Kamu bisa lihat bentuk wajahku yang sepertinya salah tempat. Aku mancung dibagian jidat, dan pesek di bagian hidung. Hingga adik-adikku bila jahil menggoda dengan cara begini: menabrakan tangan dari samping, bila tangannya mengarah ke jidat, pasti ‘bruk’ tanda nabrak. Tapi bila tangannya dari dari samping dilalukan di depan hidung bunyi nya pasti ‘los’ alias lolos. HUH.
Ibu Ratija selalu membesarkan hatiku:
‘Tuhan selalu menciptakan segalanya berpasang-pasangan. Baik-buruk. Cantik-tampan, Miskin-kaya. Lelaki-perempuan.  Kau tahu, Tuhan tidak menciptakan si tampan untuk si cantik, tapi si baik untuk si baik.  Kau tahu, kebaikan dapat mematahkan kecantikan. Lihat almarhum suami ibu, dia itu seorang manusia sistesis yang gagal. Wajahnya seperti monster.. Mengerikan bukan?
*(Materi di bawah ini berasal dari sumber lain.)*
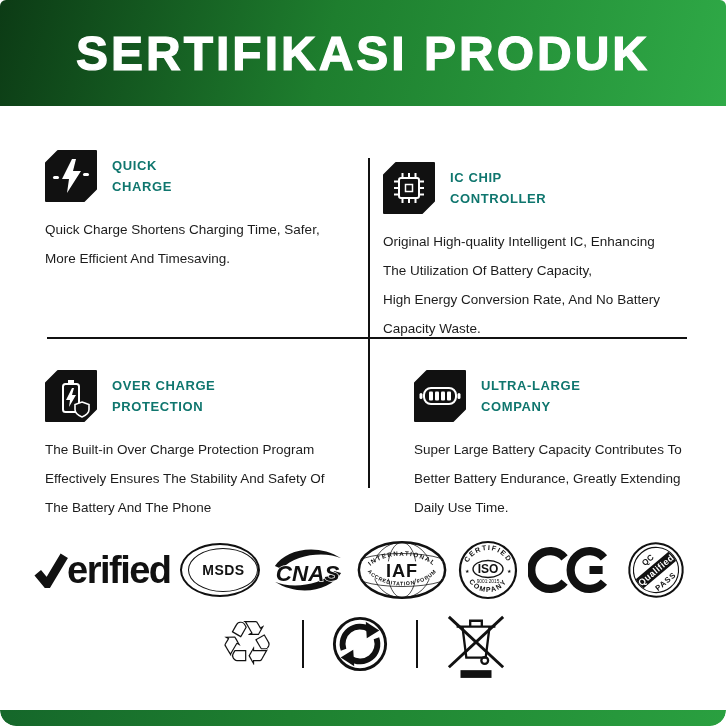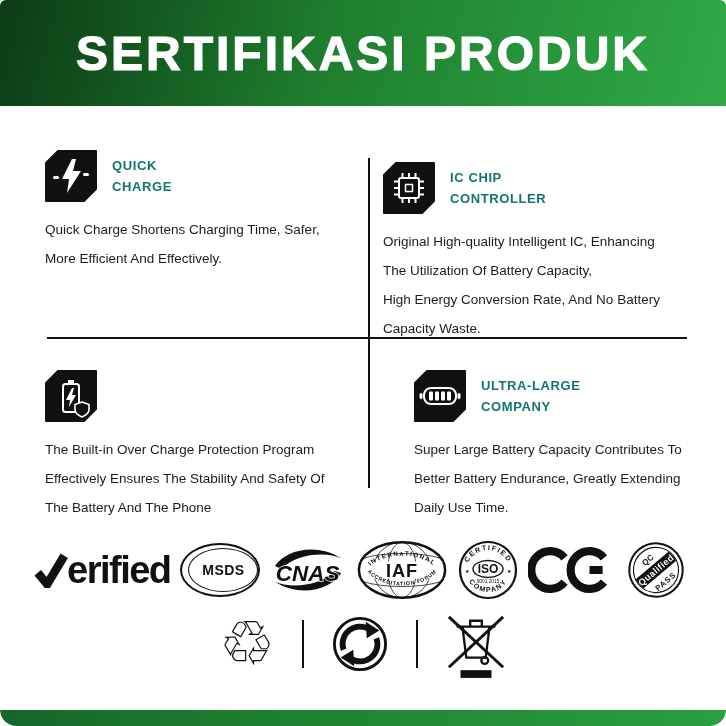--- a/index.html
+++ b/index.html
@@ -71,7 +71,7 @@
     </div>
     <div class="f-body">
       <div>Quick Charge Shortens Charging Time, Safer,</div>
-      <div>More Efficient And Effectively.</div>
+      <div>More Efficient And Timesaving.</div>
     </div>
   </div>
 

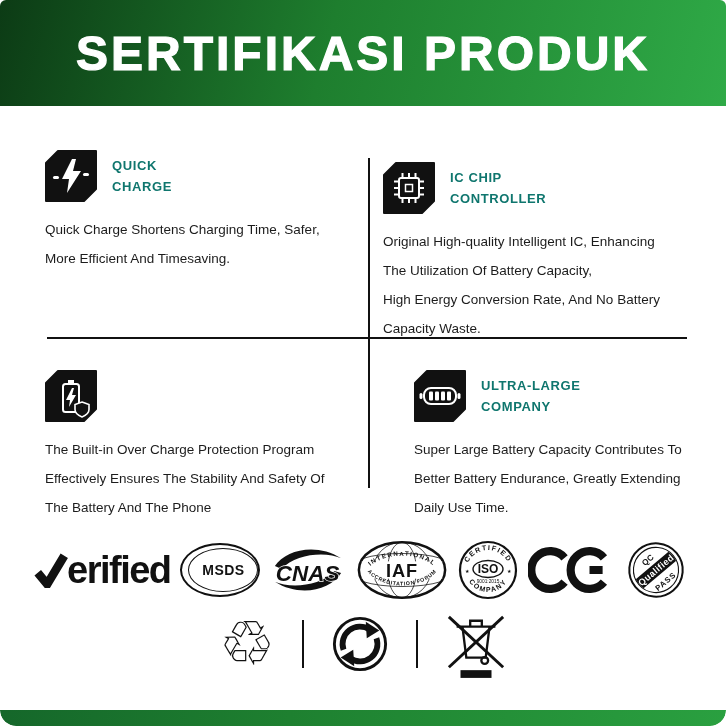--- a/index.html
+++ b/index.html
@@ -118,6 +118,10 @@
         <polygon points="27,18 21,30 25,30 24,37 31,25 27,25 29,18" fill="#fff"></polygon>
         <path d="M37,32 l7,2.5 v5 c0,4.5 -7,7.5 -7,7.5 c0,0 -7,-3 -7,-7.5 v-5 Z" fill="#111" stroke="#fff" stroke-width="1.6"></path>
       </svg>
+      <div class="f-title">
+        <div>OVER CHARGE</div>
+        <div>PROTECTION</div>
+      </div>
     </div>
     <div class="f-body">
       <div>The Built-in Over Charge Protection Program</div>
Tapi, firasatku, kau akan mendapat seorang yang tampan.‘
Ibu Ratija menatapku lembut, ketenangannya mengelus jiwa gelisahku. Lalu katanya lagi: ‘Kini orang banyak menyadari, bahwa penampakan kecantikan luar tidak menjamin kecantikan pribadinya.’
OH! Lagi, sekalipun isinya –melapangkan dada- tapi  tetep ada unsur penghinaan mengenai penampakanku. Tapi aku  harus ambil sisi positifnya, bukan?
Jadi, aku harus menjadi gadis yang baik,  agar aku mendapatkan jodoh yang baik dan tampan. Jangan pikirkan kemungkinan lain, seperti Jelek tapi baik.
Para tetangga yang simpati kepada kami, menyarankan agar aku –menawarkan- diri sebagai calon ibu ‘tanpa nama’, ‘tanpa hamil’ dengan bayaran tinggi, bayaran berjangka, bayaran yang dapat menghidupi seluruh anggota keluargaku yang lima belas orang itu.
            Semua ini hanya membuktikan kami yang didera kesulitan, adalah makanan empuk bagi mereka. Hingga hidup ini bukan lagi pilihan. Hidup ini  adalah milik mereka, orang-orang ‘beruntung’ itu.
            Kadang-kadang semboyan:
 *di negeri ini bertahan hidup adalah setengah dari pekerjaan utama*
 sepertinya menjadi pas.



[1] Manusia android = manusia robot.